The Massey Harris Years
The Edmonton Years
1914 - 1920
Through the efforts of my father I went to work at the Massey's for about $32.50 a month. He
subsequently told me about an opening in the Massey Harris and I went in and saw the credit
manager and collection manager, Mr. Typson, and he offered me a job for $32.50, $8.10 a week,
which was a whole lot less than $10.00 a week. Though financially not a good move, the
position had prospects. At $10.00 a week I was getting $40.00 or a little more a month. At any
rate I took the job and stayed with the Massey Harris Company for 48 years. Later on Mr.
Typson wrote me from Africa. He had been transferred to Durban, South Africa and he wrote me
congratulating me on my promotion as manager of the Regina Branch for southern
Saskatchewan. I started with Massey Harris on March 1st, 1916, (17 years old) working from 8
to 6 and 8 to 5 on Saturdays.
I was the office boy for about three weeks when I was transferred to the Credit Department. All
the letters from the farmers came to my desk, I recorded promises or data of importance on their
record.. The face of the record indicated particulars of their notes and the back promises, etc.
By this time I had an advancement in the office. I applied all the cash to the accounts, adjusted
the amount owing figure, received and filed land and chattel mortgages and bill of sale. I felt I
had a most responsible position and I was getting $45.00 a month. Also I had earned the
reputation of being able to handle people and of being a good collector.
During the first World War, in the spring of 1918, I enlisted in the Air Force. I had attended
classes in 1917 to establish my educational standing They were in a quandary to know what
level of education I had. Mr. Bailey, principal of one of the schools in Edmonton evaluated me
after three or four evenings at night school. He advised me that I didn’t need to come back as
my education was sufficient for the Air Force. I enquired what level of education I would have
here in Canada. He responded that my education would equal the first year of university in
Canada. Mother and Dad felt pretty happy when I told them of Mr. Bailey’s evaluation.
I was sworn into the Air Force in at Calgary. Instead of sending me on to the border to the Air
Force Base, I was placed on the reserve. After some weeks in the reserve and not hearing
anything from them, I enlisted in the Royal Canadian Mounted Police. Some days later Major
Thompson of the R.F.C. phoned me to report to his office. He read the riot act about enlisting in
the Mounted Police. He really scared me about being a deserter. So much so that I appealed to
Bishop Gray, the Anglican Bishop, who straightened the matter out. He praised me, my
patriotism, my desire to help.
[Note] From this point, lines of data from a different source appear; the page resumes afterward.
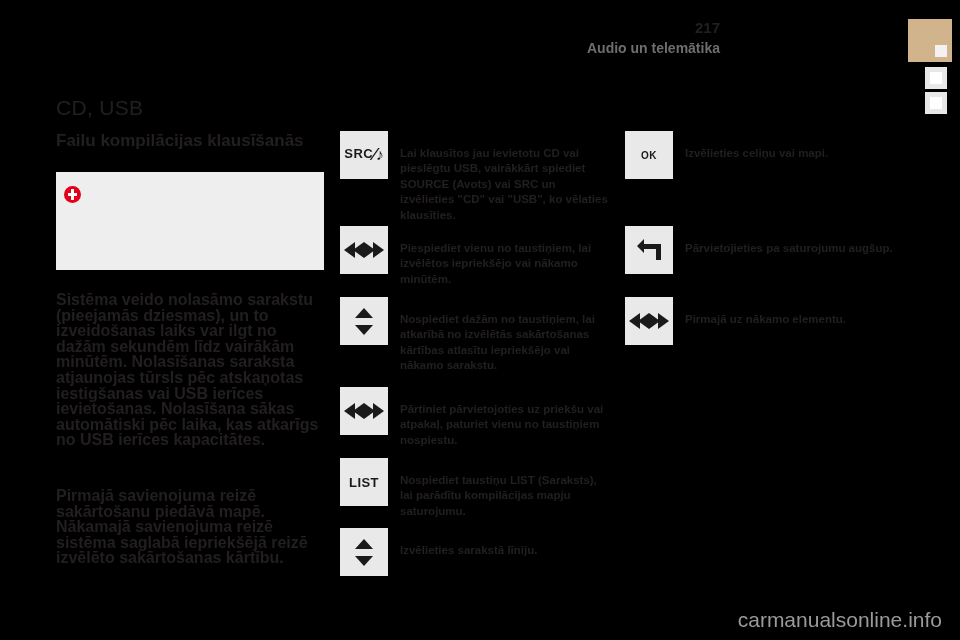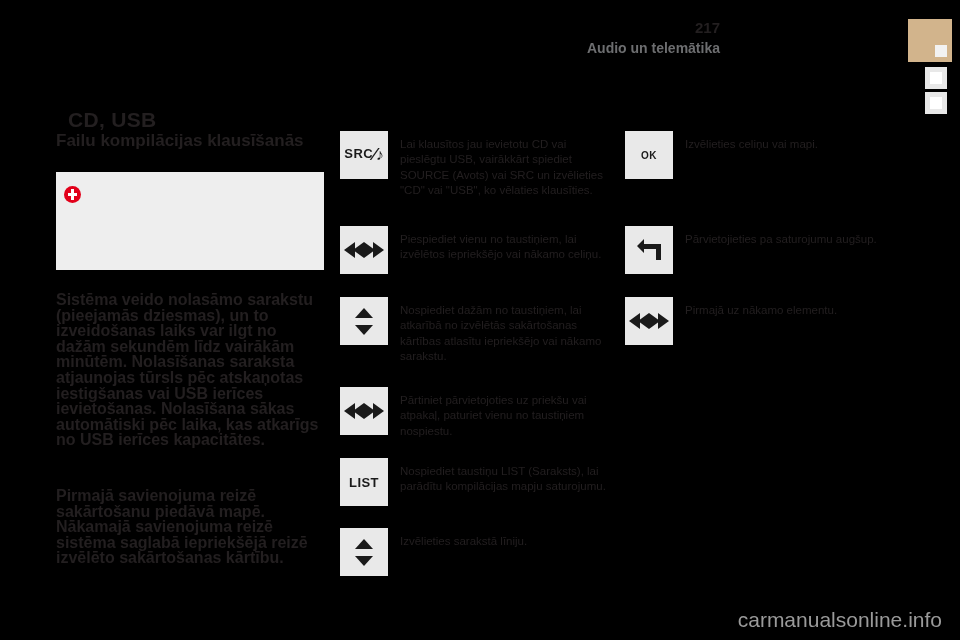--- a/index.html
+++ b/index.html
@@ -84,23 +84,23 @@
     top: 0;
   }
   #col-left  { left: 56px;  width: 270px; }
   #col-mid   { left: 340px; width: 275px; }
   #col-right { left: 625px; width: 275px; }
 
   h1#title-main {
     position: absolute;
     top: 96px;
     left: 0;
-    margin: 12px;
+    margin: 0;
     font-size: 21px;
-    font-weight: bold;
+    font-weight: normal;
     color: #231f20;
     letter-spacing: 0.3px;
   }
   h2#title-sub {
     position: absolute;
     top: 131px;
     left: 0;
     margin: 0;
     font-size: 17px;
     font-weight: bold;
@@ -188,25 +188,25 @@
   .key-label {
     font-size: 10px;
     font-weight: bold;
     color: #1a1a1a;
     letter-spacing: 0.4px;
   }
   .key-label.small { font-size: 13px; }
   .instr-text {
     position: absolute;
     left: 60px;
-    top: 6px;
+    top: 15px;
     width: 212px;
     font-size: 11.5px;
     line-height: 15.4px;
-    font-weight: normal;
+    font-weight: bold;
     color: #231f20;
   }
 
   
   .glyph-seek { display: flex; align-items: center; gap: 4px; }
   .tri {
     width: 0; height: 0;
     border-top: 8px solid transparent;
     border-bottom: 8px solid transparent;
   }
@@ -302,21 +302,21 @@
         <span class="tri-pair">
             <span class="tri left"></span>
             <span class="tri left"></span>
           </span>
         <span class="tri-pair">
             <span class="tri right"></span>
             <span class="tri right"></span>
           </span>
       </span>
     </div>
-    <div class="instr-text">Piespiediet vienu no taustiņiem, lai izvēlētos iepriekšējo vai nākamo celiņu.</div>
+    <div class="instr-text">Piespiediet vienu no taustiņiem, lai izvēlētos iepriekšējo vai nākamo minūtēm.</div>
   </div>
 
   <div class="instr-row" style="top:297px">
     <div class="key-icon">
       <span class="glyph-updown">
         <span class="tri-up"></span>
         <span class="tri-down"></span>
       </span>
     </div>
     <div class="instr-text">Nospiediet dažām no taustiņiem, lai atkarībā no izvēlētās sakārtošanas kārtības atlasītu iepriekšējo vai nākamo sarakstu.</div>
Really I was just anxious to get overseas to see the world. I
thought I would look good back in Ireland in the R.F.C. uniform and the folks would be proud of
me. I was never called to the Air Force for training because they did not have enough air planes,
11
so I continued my work at Massey Harris.
One day my boss at Massey Harris asked me if I would like to take tomorrow off and haul into
Edmonton warehouse a mower and a rake and a1so bring in a grey gelding at the same time.
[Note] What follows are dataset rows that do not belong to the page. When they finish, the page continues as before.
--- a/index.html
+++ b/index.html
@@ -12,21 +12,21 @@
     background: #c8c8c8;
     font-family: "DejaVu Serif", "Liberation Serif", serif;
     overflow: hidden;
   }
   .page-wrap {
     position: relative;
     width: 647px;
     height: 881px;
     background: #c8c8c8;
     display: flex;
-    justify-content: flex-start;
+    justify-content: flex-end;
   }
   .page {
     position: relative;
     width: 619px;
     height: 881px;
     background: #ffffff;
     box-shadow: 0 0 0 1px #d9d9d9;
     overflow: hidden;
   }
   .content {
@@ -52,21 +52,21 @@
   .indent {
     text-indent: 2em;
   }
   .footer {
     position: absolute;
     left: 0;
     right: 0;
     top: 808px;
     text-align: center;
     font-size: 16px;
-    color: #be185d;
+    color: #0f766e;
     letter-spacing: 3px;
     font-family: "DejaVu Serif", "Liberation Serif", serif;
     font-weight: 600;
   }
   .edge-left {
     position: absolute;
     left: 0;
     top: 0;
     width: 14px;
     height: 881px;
The company had bid in the contents of a chattel mortgage at a sheriff's sale. I was up bright and
early the next day and got a team and wagon at the livery barn and started out to the farm at
Villeneuve, about twenty-two miles from Edmonton. Once off the main road the side roads were
quite rough. I got to the farm just before noon. The farmer, a Frenchman from Quebec, was
quite hostile. He told me not to touch the machines. I told him I had to take them and the horse as
company property and that he could not stop me from taking them that if necessary I would go
back to St. Albert for a Mountie for police protection but that I was taking the goods and horse.
He was pretty sore, but I prevailed., and while he did not help me he did not hinder me. He did
not invite me into eat. His son rounded up the gelding which was an Indian cayuse called Indian
Queen. She was as pretty as a picture. I figured she would sell for just as much as the old gelding
so I tied the cayuse behind the mower which I was trailing behind the wagon. The noise
frightened her. She pulled back and broke the halter and took off. I gave the son a dollar to round
her up and keep her as I would be back the following Saturday. I f she got away from me on the
road I figured we would never find her and if she got into a bunch of Indian ponies we could
never round her up. My return trip to Edmonton was uneventful.
The following Saturday I rented a saddle and bridle from the livery barn and boarded the train
for Villeneuve. The conductor sure was sure that they had the saddle in the day coach. He said to
get the dirty stinking thing out of there, but as Villeneuve was the next stop I got off the train. I
walked for about two miles, carrying the saddle and bridle. I was sure glad to reach the farm and
unload. T he people were fine. They rounded up the horse and helped le saddle and adjust the
stirrups, so off I went. It had started to snow, the snow piling up on the fence posts. Indian
Queen was nervous. She wheeled around and bucked a little, so I thought if I should. get thrown
I would be out a saddle and bridle and the horse, so I used discretion and got out of the saddle
and walked, leading her into Edmonton. The people smiled to see me walking instead of riding.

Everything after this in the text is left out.